DATE: Wednesday, July 30, 1997 TAG: 9707300023 SECTION: LOCAL PAGE: B8 EDITION: FINAL TYPE: Editorial LENGTH: 49 lines
The Rat-ettes are coming.
On Aug. 18, 32 women are slated to make history at Virginia Military Institute in Lexington. They will join 428 males in forming the Class of 2001, launching a new century with a new era of co-education at the 158-year-old school.
As the court-ordered adventure begins, the signs are hopeful that VMI may make the transition with more style and finesse than many expected and feared.
A prime indicator is the fact that more than a handful of women have been recruited. It is one thing to withstand the glare of publicity when you are one of five or six individuals breaking down an institutional barrier. It is another - hopefully less stressful - when you are one of 32.
Despite deep hostility on the part of many alumni to change at VMI, and tough talk by administrators when the U.S. Supreme Court ordered the change last summer, school officials appear to have acted thoughtfully and thoroughly in planning the transition.
They have stuck to their original insistence that no slack will be cut for the newcomers in physical standards, initial haircuts or the famed gantlet that students must run in their first year.
In the long run, this probably is wise. It is likely to make everyone feel that the women are more than second-class citizens and that they have gotten the full bite of the ``VMI experience.''
But on some other matters, VMI officials have made sensible accommodations. They have recruited a female support staff, added elements of privacy to dormitories and sought to sensitize faculty and students to the differences between sexual harassment and equal-opportunity bullyragging.
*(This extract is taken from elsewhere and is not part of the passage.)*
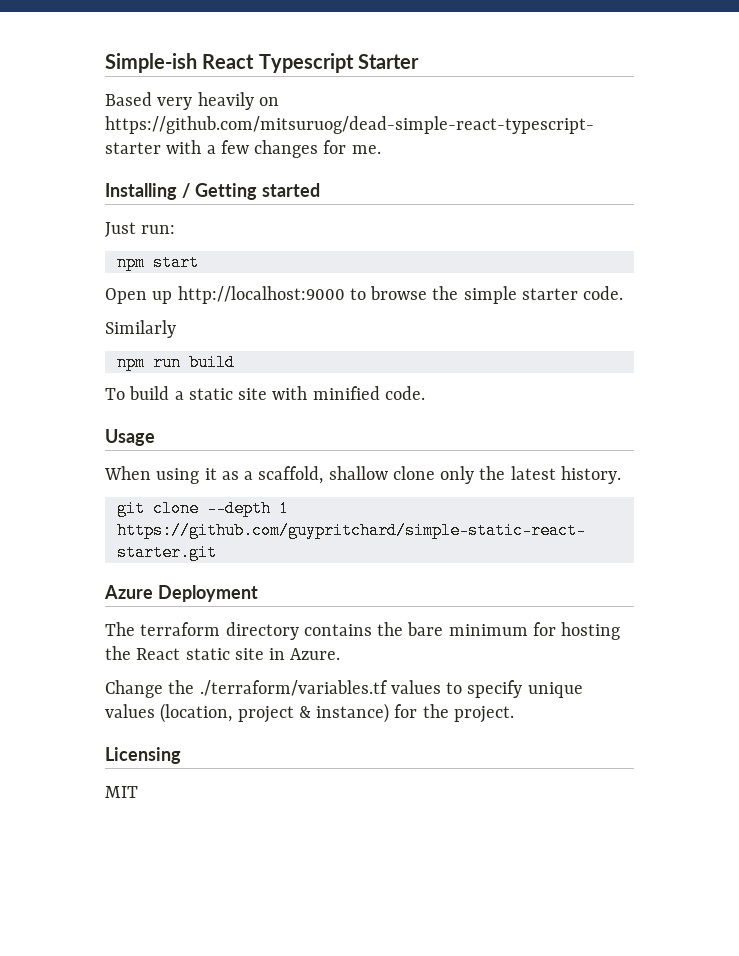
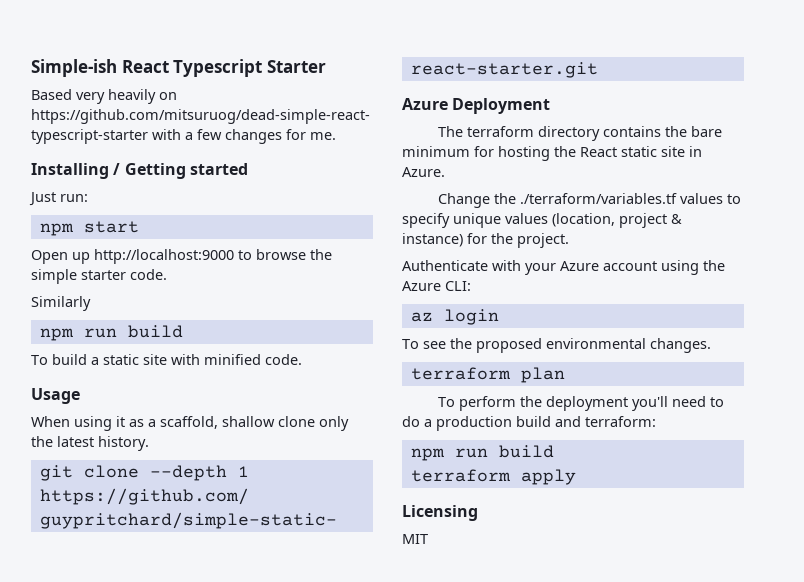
(514, 714) none -> [402,260,725,275] [402,281,471,291] [410,309,499,325] [402,338,711,353] [410,367,565,383] [437,396,724,411] [402,416,656,431] [410,445,554,461] [410,469,576,485] // Authenticate with your Azure account using the Azure CLI: // az login // To see the proposed environmental changes. // terraform plan // To perform the deployment you'll need to do a production build and terraform: // npm run build // terraform apply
The problem, of course, is that the contrast may be subtle and, at times, entirely in the eye of the beholder. The difficulties of blending men and women in a military environment have been all too thoroughly documented recently in the armed forces, not just academe.
For VMI officials, the greatest challenge is the fact that the success or failure of co-education rests on more than their shoulders. The primary weight will be borne by dozens of 19- and 20-year-olds who will demonstrate their mettle - and the efficacy of their training - in the way they respond to the change.
If those young people fail to extend the respect due to the newcomers, they will bring disgrace upon their school. If they greet change with dignity, they can convince even skeptics of the merit of the ``citizen soldier'' ideal that VMI extols.